Best known as the author of "Spindrift: Spray From a Psychic Sea," she was also a poet, lecturer and off-Broadway actress. She appeared in such plays as 'Bell, Book and Candle,' and 'Night Must Fall.' Her poetry was published in several magazines.

Jan was also an animal lover who adored dogs, rescuing one from the New York City streets and one from a New York pound. She wrote a tribute to her beloved Irish Wire-Hair Terrier Penelope, soon after Penny's death in 1962. The tribute, entitled "Penelope, I Love You," was later published in Pet Digest. (Penelope is buried at the Bide-a-Wee Association Pet Cemetery Memorial Park, Wantagh, Nassau County. New York in Plot A-36. FAG Memorial #131600561)
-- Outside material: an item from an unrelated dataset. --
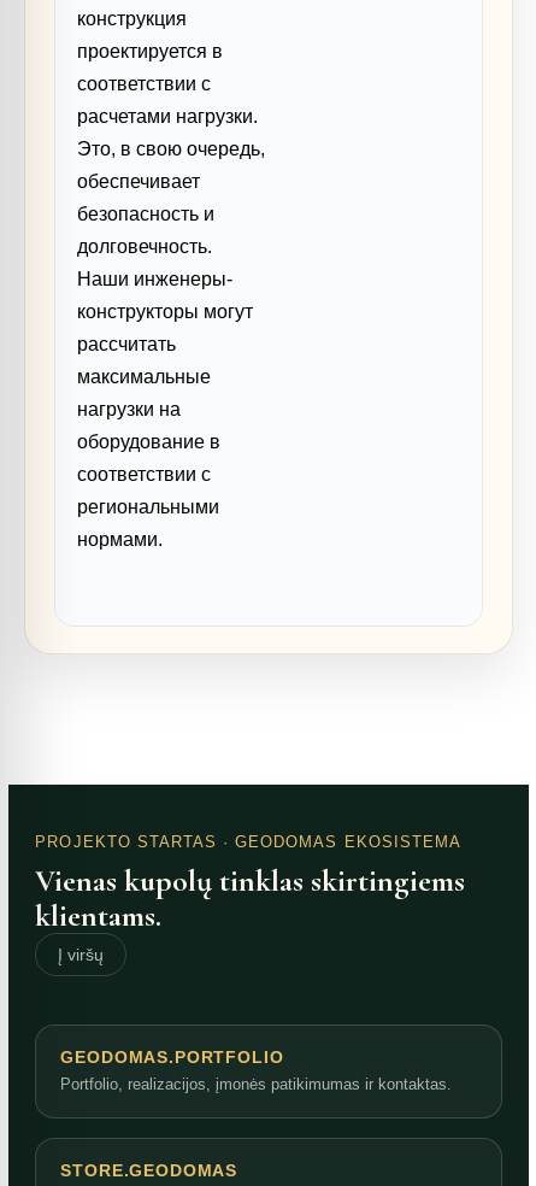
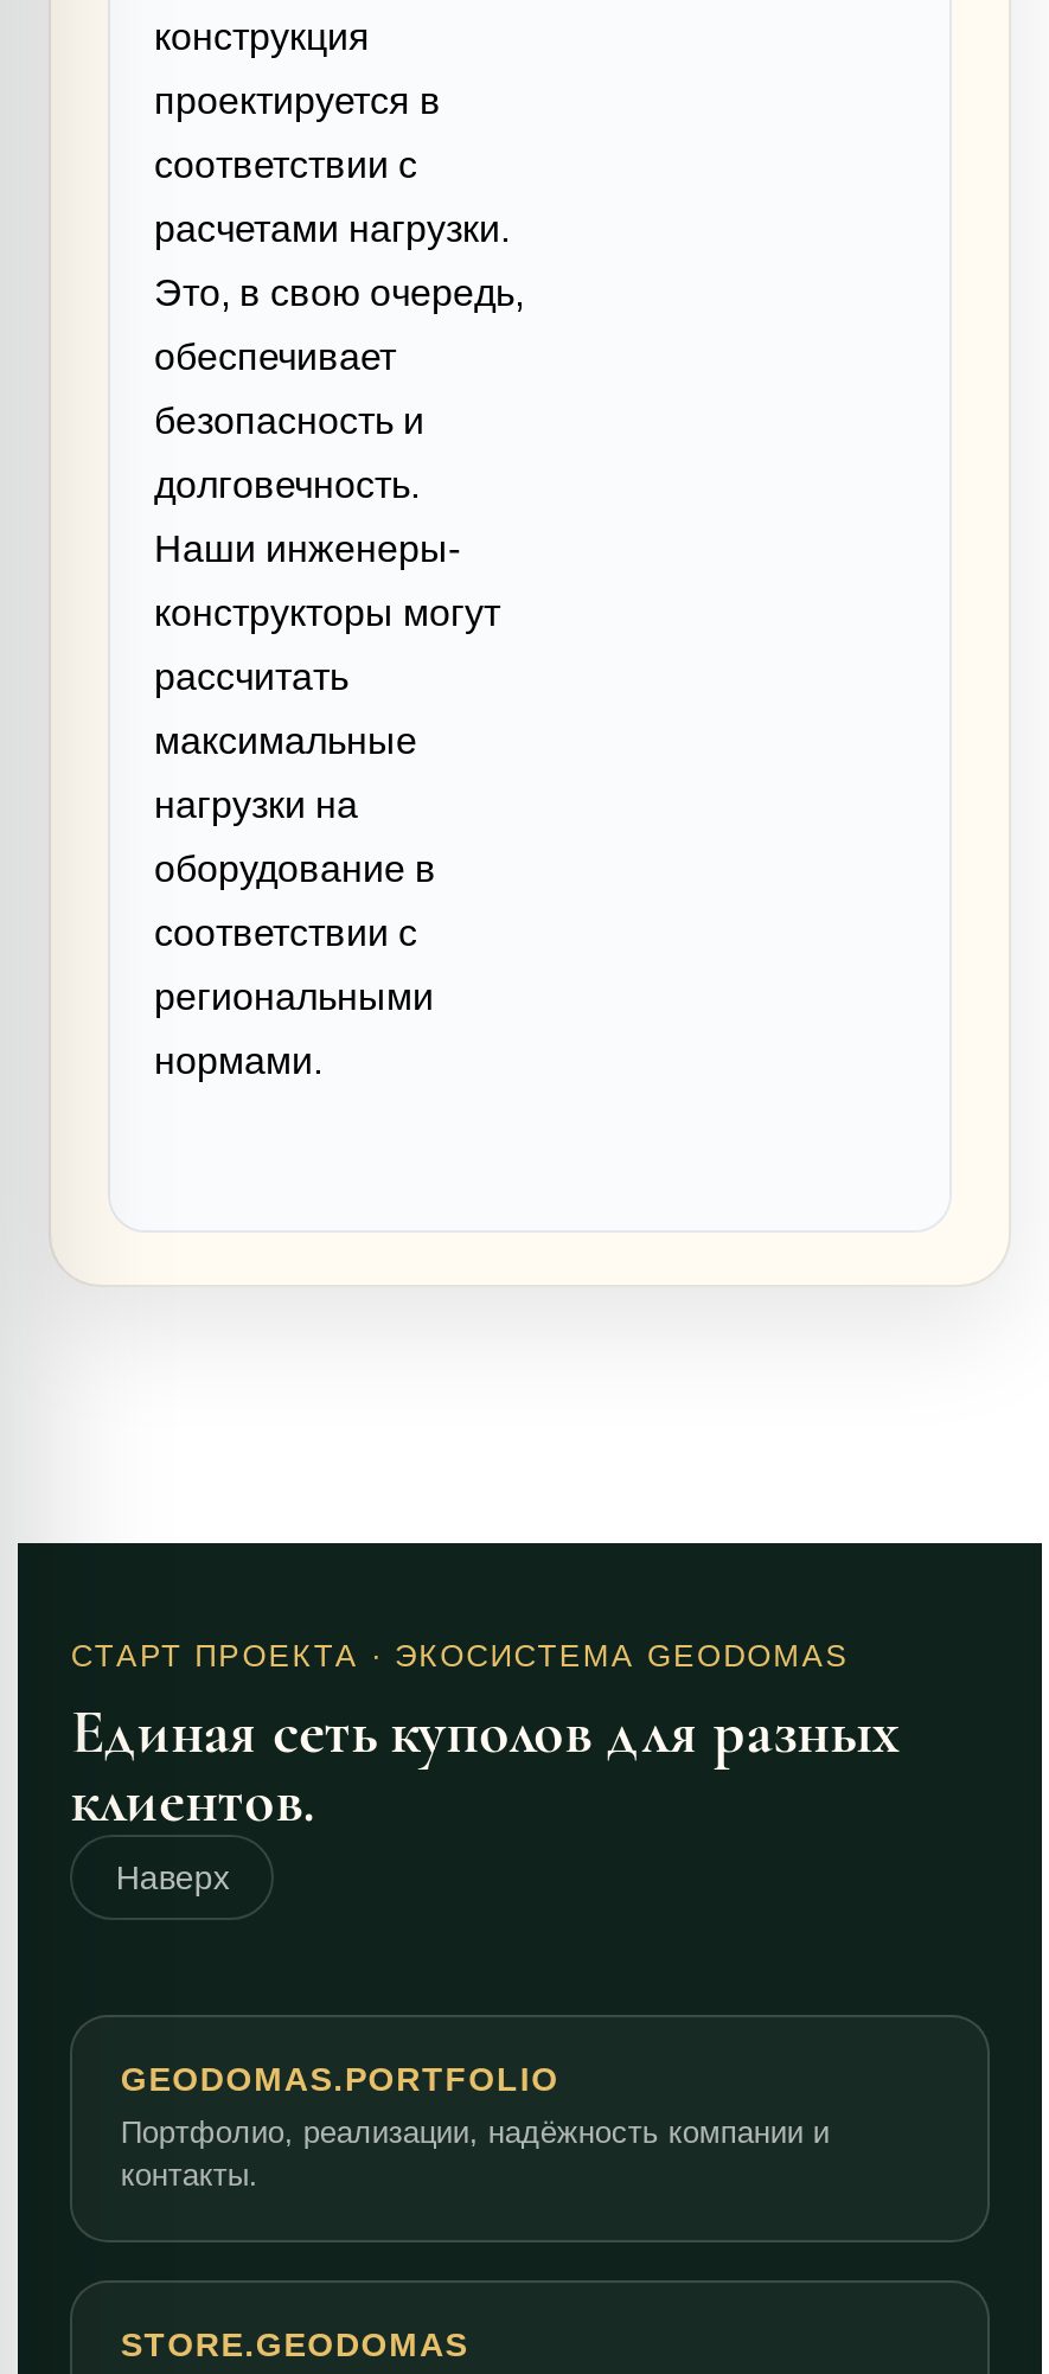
[35,832,465,964] PROJEKTO STARTAS · GEODOMAS EKOSISTEMA | Vienas kupolų tinklas skirtingiems | klientams. | Į viršų -> [71,1637,898,1896] СТАРТ ПРОЕКТА · ЭКОСИСТЕМА GEODOMAS | Единая сеть куполов для разных | клиентов. | Наверх
[61,1075,452,1093] Portfolio, realizacijos, įmonės patikimumas ir kontaktas. -> [121,2114,829,2192] Портфолио, реализации, надёжность компании и | контакты.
'Spindrift' relates the experiences of Bartell and her husband Fred G. Bartell while living in apartments in the buildings at 14-16 W.10th Street in the Greenwich Village section of New York City. According to the book, the apartments were haunted and Jan, at first a skeptic, underwent a series of unpleasant experiences that led her to modify her views on the paranormal. The book further chronicles Jan Bartell's psychic development and the toll this took on an already unstable personality.

Jan and her husband were complex individuals. Fred, a WWII combat veteran, suffered from PTSD which made him at times a difficult companion. Nonetheless, Fred had a successful career as manager of several fashionable restaurants in New York City, including the Riverboat, once located in the Empire State Building. Jan, according to those who knew her in the West 10th Street buildings, was a very spoiled and neurotic person who also probably suffered from clinical depression. Since there was little that could be done for this problem in the 1950's and 60's, it became a major factor in her life and certainly colored her writing. It is also believed that she attempted suicide on more than one occasion while living in the apartments.

Jan possessed strong psychic abilities but unfortunately approached the paranormal with fear and trepidation. She certainly made attempts to educate herself on paranormal issues in order to better understand what she believed was taking place but this brought no resolution to her fears. Jan went so far as to have Hans Holzer, a self-anointed psychic "expert" and ghost hunter, attempt to communicate with the spirit Jan believed was haunting her home and encourage it to leave. This proved to be a failure and added to Bartell's distress.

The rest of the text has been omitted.